Chciałbym zobaczyć lenia, który kończy klasyczną, albo historię sztuki, czy zwykłą historię. Bo informatyków leniwych jak sam chuj, to widziałem już klikunastu
Informatycy jak najbardziej. Oni wręcz powinni być leniwi, bo wtedy szukają najprostszych rozwiązań, a takie są najlepsze
A z tą historią sztuki racja. Dlatego nie chciałem uogólniać niczego.

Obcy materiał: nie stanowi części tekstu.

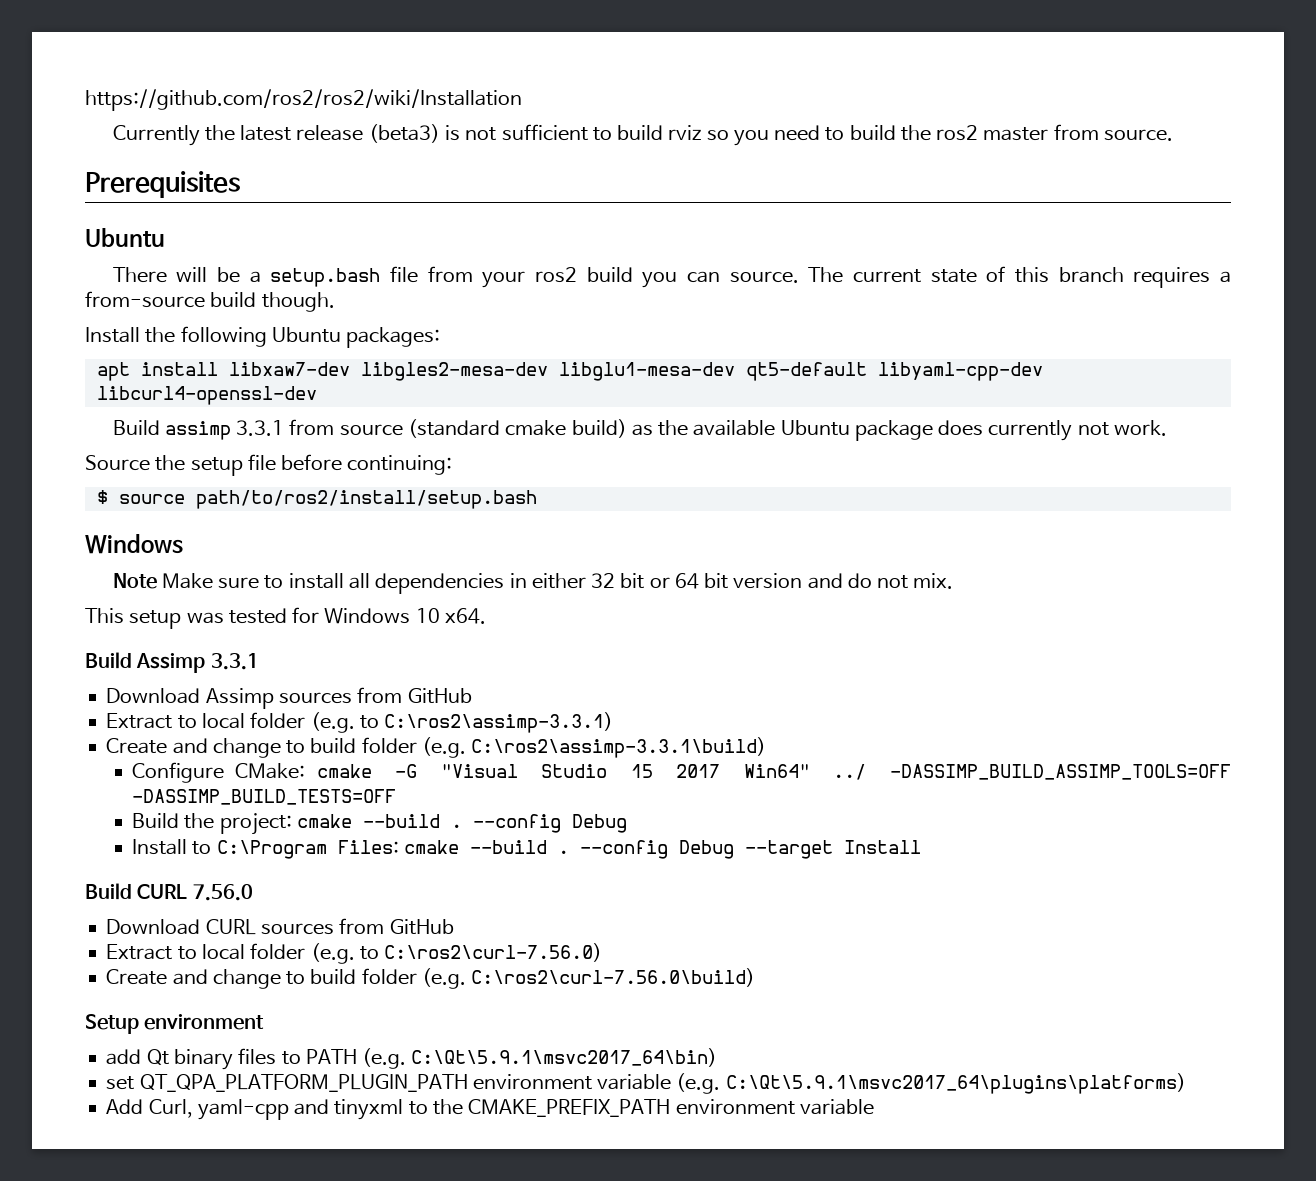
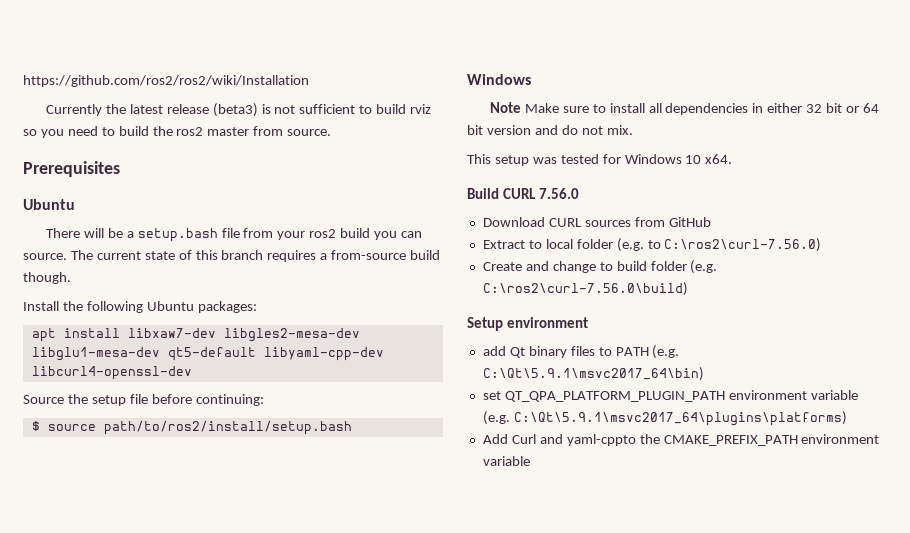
[112,419,1167,441] // Build assimp 3.3.1 from source (standard cmake build) as the available Ubuntu package does currently not work. -> (192, 373) none
[85,652,259,673] [106,687,472,709] [106,712,614,733] [106,737,767,758] [132,762,1231,783] [132,789,397,805] [132,813,627,835] [132,839,921,859] // Build Assimp 3.3.1 // Download Assimp sources from GitHub // Extract to local folder (e.g. to C:\ros2\assimp-3.3.1) // Create and change to build folder (e.g. C:\ros2\assimp-3.3.1\build) // Configure CMake: cmake -G "Visual Studio 15 2017 Win64" ../ -DASSIMP_BUILD_ASSIMP_TOOLS=OFF -DASSIMP_BUILD_TESTS=OFF // Build the project: cmake --build . --config Debug // Install to C:\Program Files: cmake --build . --config Debug --target Install -> (733, 159) none
[148,1099,428,1120] Curl, yaml-cpp and tinyxml to -> [511,434,636,446] Curl and yaml-cppto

Ale z konkretnych przykładów to np. gdy widziałem pytania na egzamin końcowy z socjologii to tam raczej nie ma możliwości, żeby ktoś nie zaliczył. Na 90% pytań, poprawnej odpowiedzi udzieliłby każdy, żyjący w społeczeństwie człowiek o przeciętnej inteligencji. Poważnie. Dlatego wiele osób wybierało takie kierunki, na których jest bardzo łatwo, bo przez długi czas panowało przekonanie, że trzeba iść na JAKIEŚ studia i zdobyć JAKIŚ papier, żeby mieć "wyższe wykształcenie", bo wtedy łatwiej znaleźć pracę. Na szczęście powoli się to kończy i coraz częściej celem nie jest dyplom sam w sobie, tylko zdobycie wiedzy. Również dlatego, że rynek pracy do takiego podejście zmusza.